The launch of the new fragrance Avon Prima is so exciting for me for a number of reasons. Although we first learned about the launch during #AvonRepfest in Las Vegas the news really began to gain traction for the outside world after we returned. Consequently at the same time as the 2016 Olympics (but I'll
After returning we found an article published by Allure magazine entitled "Avon Names Ballerina Courtney Lavine the Face of Its New Fragrance". As I read the interview with Courtney Lavine I thought, "WOW! A woman of color!". A brown ballerina!
While this is far from the first time that Avon featured a famous coffee flavored woman as the face of AvonProducts (remember Jennifer Hudson for Imari Seduction or America's Next Top Model's Eva Pigford and Toccara Jones who have also graced the pages of the Avon Brochure) I felt so much pride to see another brown skinned woman celebrated for her talents, for something positive, AND in a field where she was breaking stereotypes. For Avon to look past her skin color and see Ms. Lavine for her talent, and moreover to celebrate that and honor her by making her the face of their fragrance, almost brought me to tears.
I began to think across the faces I see in the Avon brochure from a variety of ages and ethnicities and I Ioved the Avon company even more. At a time when there's so much division, when conversations arise on social media about what is or isn't beautiful, or whether dark skin was a good or bad thing, here was Avon saying (again) "Yes! All women are beautiful. That's a no brainier."
I thought about the US women's gymnastics team with such a wonderful mix of girls from a variety of backgrounds, Simone Biles who people say might be the greatest gymnast of all time, and Simone Manuel from the US swim team's bringing home not 1 but 2 Olympic medals, and Gold at that. Plus so many others.
I also recalled that episode of A Different World "To Have and Have Not" where the students of Hillman (probably among my first role models of color) volunteered at a youth-center and Whitley decides to teach the young girls ballet. That moment where one of those girls exclaims "She's not a ballerina...She's black!". It was a line that was meant to be funny but after all these years it still resonated with me.

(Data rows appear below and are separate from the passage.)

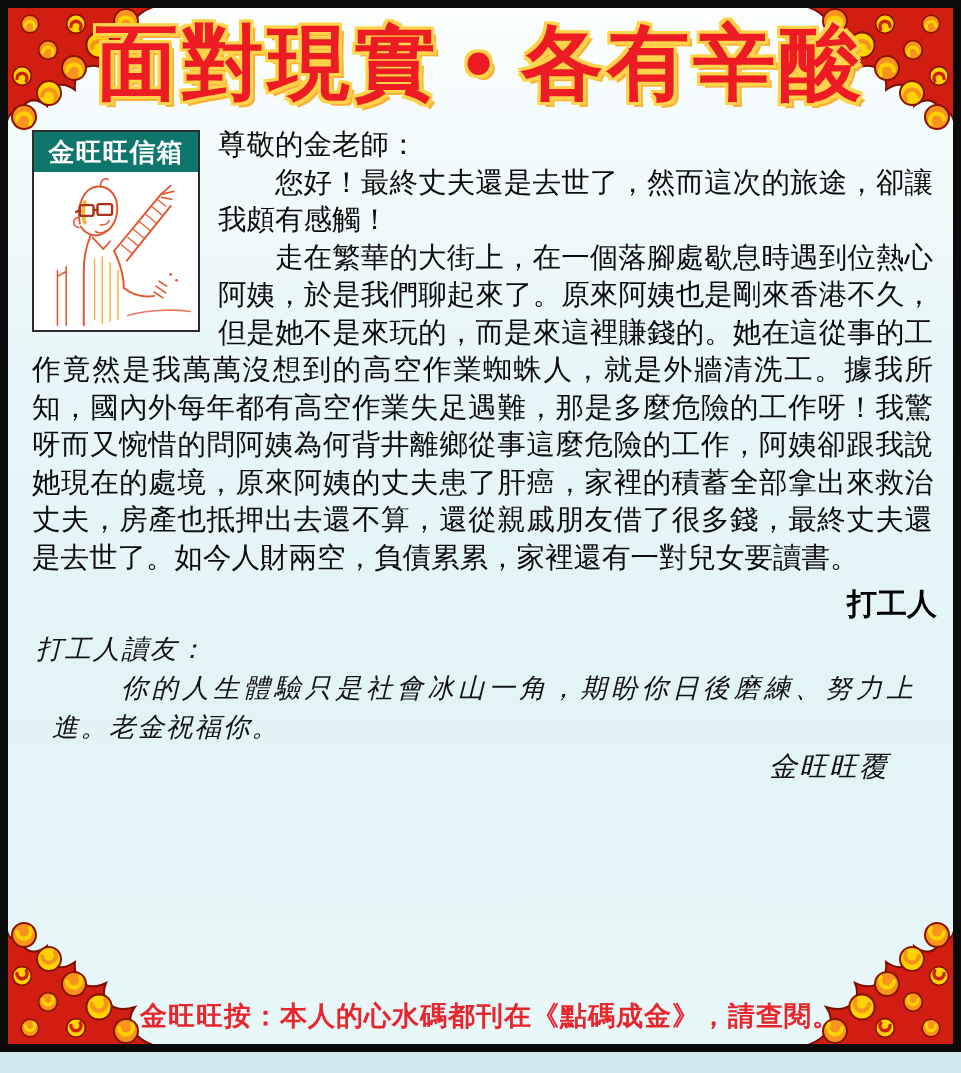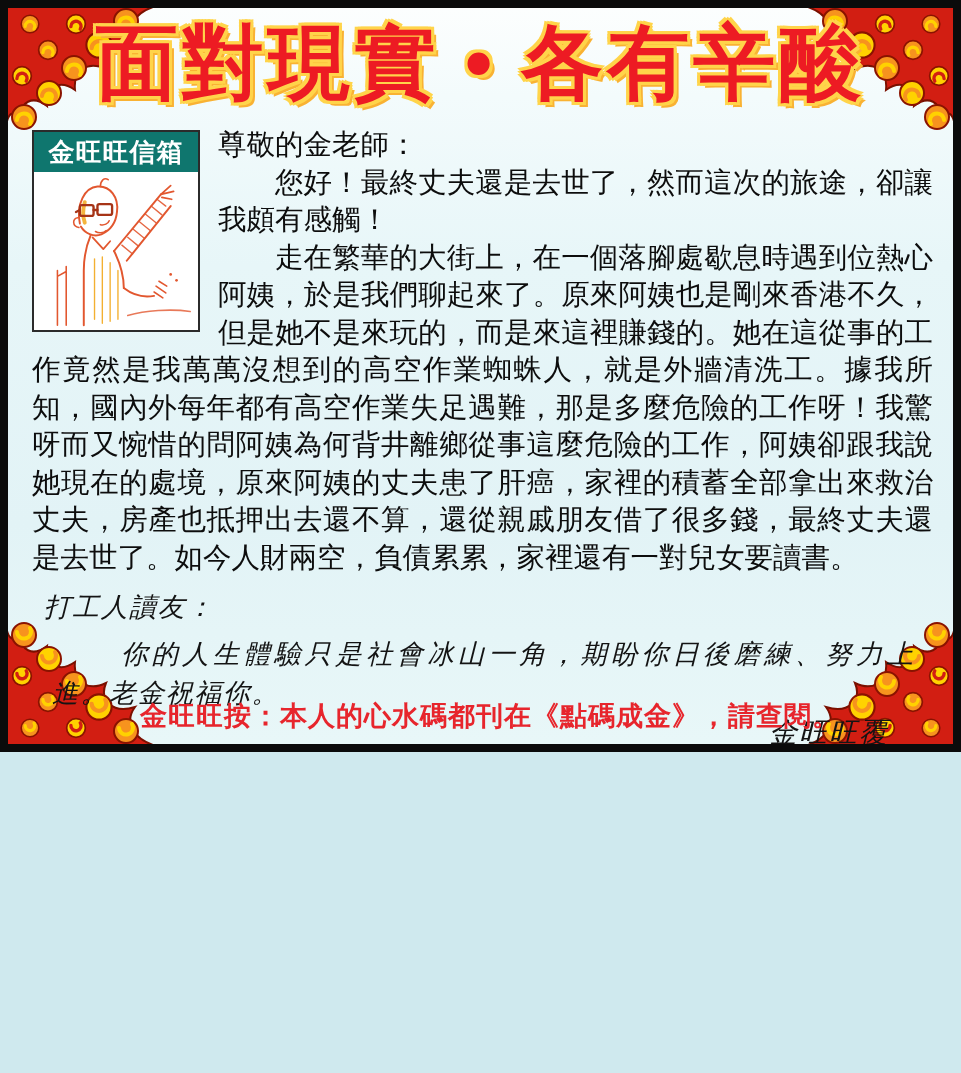--- a/index.html
+++ b/index.html
@@ -4,7 +4,7 @@
 <style>
   html,body{margin:0;padding:0;background:#cfe9ee;}
   .page{
-    position:relative; width:961px; height:752px; box-sizing:border-box;
+    position:relative; width:961px; height:1052px; box-sizing:border-box;
     border:8px solid #0b0b0b; overflow:hidden;
     background:linear-gradient(180deg,#fcfefe 0%,#f3fbfc 12%,#e7f6f8 35%,#e2f3f6 70%,#e8f7f8 100%);
     font-family:"Liberation Serif","DejaVu Serif",serif;

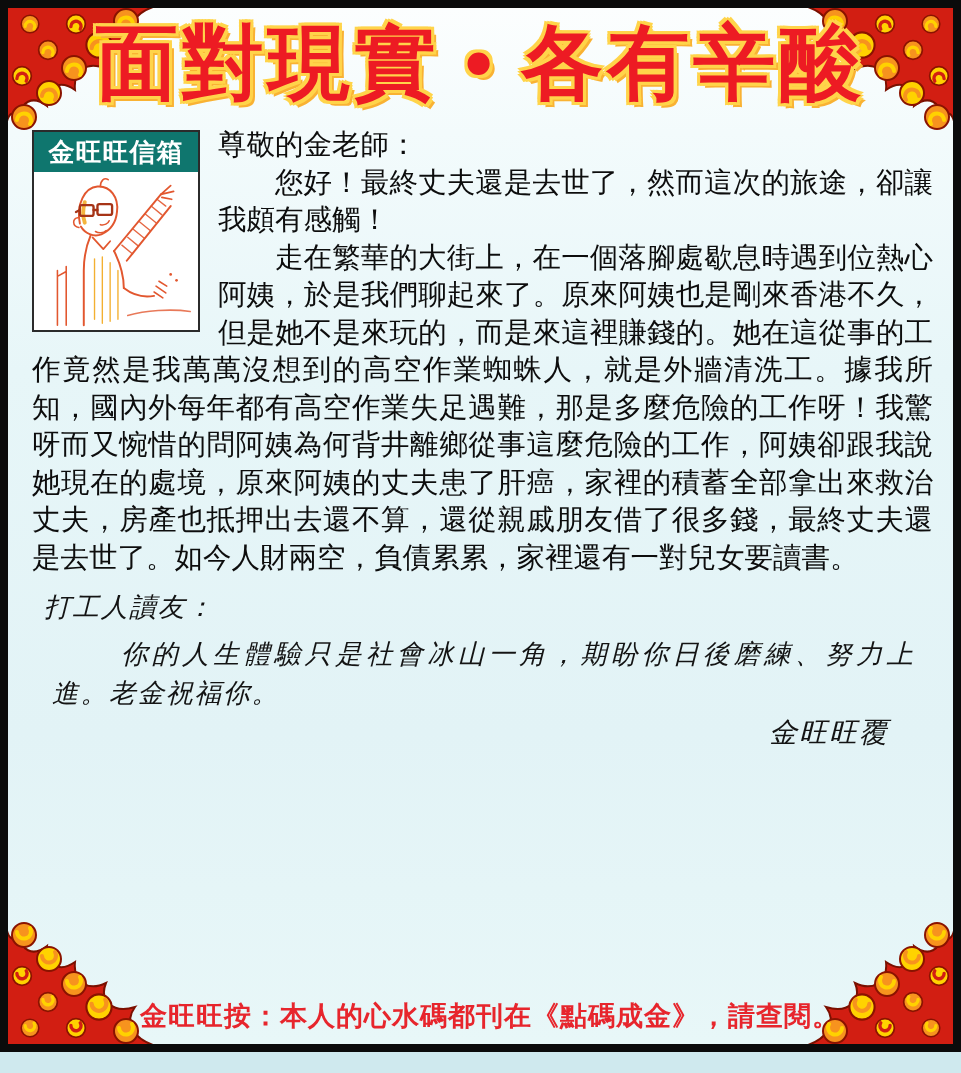--- a/index.html
+++ b/index.html
@@ -276,6 +276,7 @@
     <p class="para">走在繁華的大街上，在一個落腳處歇息時遇到位熱心阿姨，於是我們聊起來了。原來阿姨也是剛來香港不久，但是她不是來玩的，而是來這裡賺錢的。她在這從事的工作竟然是我萬萬沒想到的高空作業蜘蛛人，就是外牆清洗工。據我所知，國內外每年都有高空作業失足遇難，那是多麼危險的工作呀！我驚呀而又惋惜的問阿姨為何背井離鄉從事這麼危險的工作，阿姨卻跟我說她現在的處境，原來阿姨的丈夫患了肝癌，家裡的積蓄全部拿出來救治丈夫，房產也抵押出去還不算，還從親戚朋友借了很多錢，最終丈夫還是去世了。如今人財兩空，負債累累，家裡還有一對兒女要讀書。</p>
   </div>
 
+  <div class="sign-worker">打工人</div>
 
   <div class="reply">
     <p class="salutation">打工人讀友：</p>

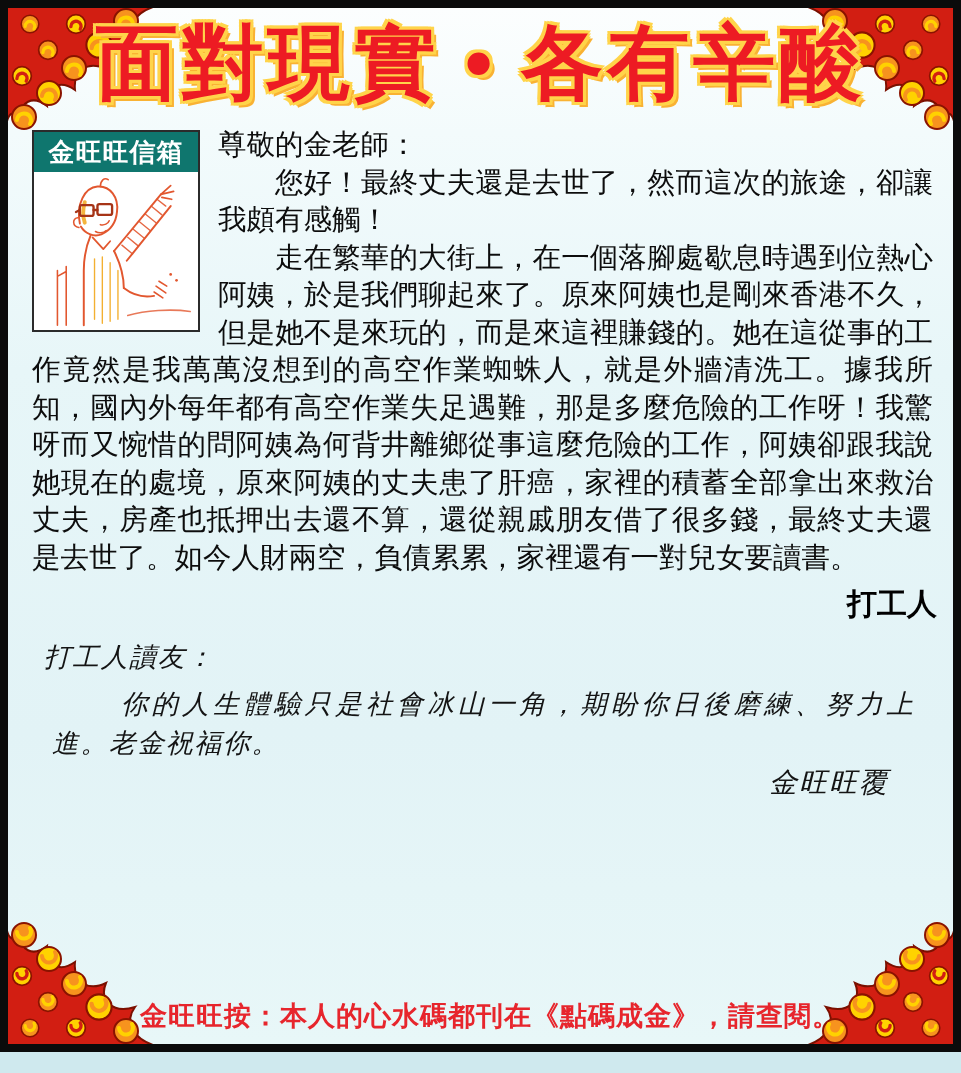--- a/index.html
+++ b/index.html
@@ -34,7 +34,7 @@
   .sign-worker{text-align:right;font-size:30px;line-height:40px;padding:8px 16px 2px 0;font-weight:bold;z-index:2;position:relative;}
   
   .reply{position:relative;z-index:2;padding:4px 24px 0 28px;font-size:26.5px;line-height:39px;color:#141414;font-style:italic;}
-  .reply .salutation{margin:8px;text-indent:0;letter-spacing:2px;font-style:italic;}
+  .reply .salutation{margin:0;text-indent:0;letter-spacing:2px;font-style:italic;}
   .reply .body{margin:0;text-indent:2.6em;padding-left:16px;padding-right:14px;text-align:justify;letter-spacing:2px;}
   .reply .sign{text-align:right;padding-right:40px;font-size:28px;line-height:40px;margin:0;letter-spacing:2px;}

Remembering the brief but uncomfortable feeling in my chest as I acknowledged that there were still things people thought people of color couldn't or shouldn't do.
While I never had an interest in ballet when I was young, fast forward to later in my life where people told me that as a woman I should consider studying something other than Architecture. That I should reconsider because there are so few female architects and even fewer architects of color. Not to mention both black AND female. A combination which by peoples exclamations sounded harder to find than the Loch Ness monster.
I got almost teary as I thought about the number of women of color with a positive legacy that this generation has to look up to despite the stereo types and negative remarks in the media. As Chris Rock said for them there's nothing unusual about little black girls in the white house.
While Prima isn't about race, it's about ballet I'm so proud of Avon for embracing, representing and celebrating different ethnicities in just this way. I'm also so delighted to work with a company that believes in women regardless of their appearance. That is showing young girls that they're beautiful and can accomplish anything.
This gives yet another meaning to beauty for a purpose.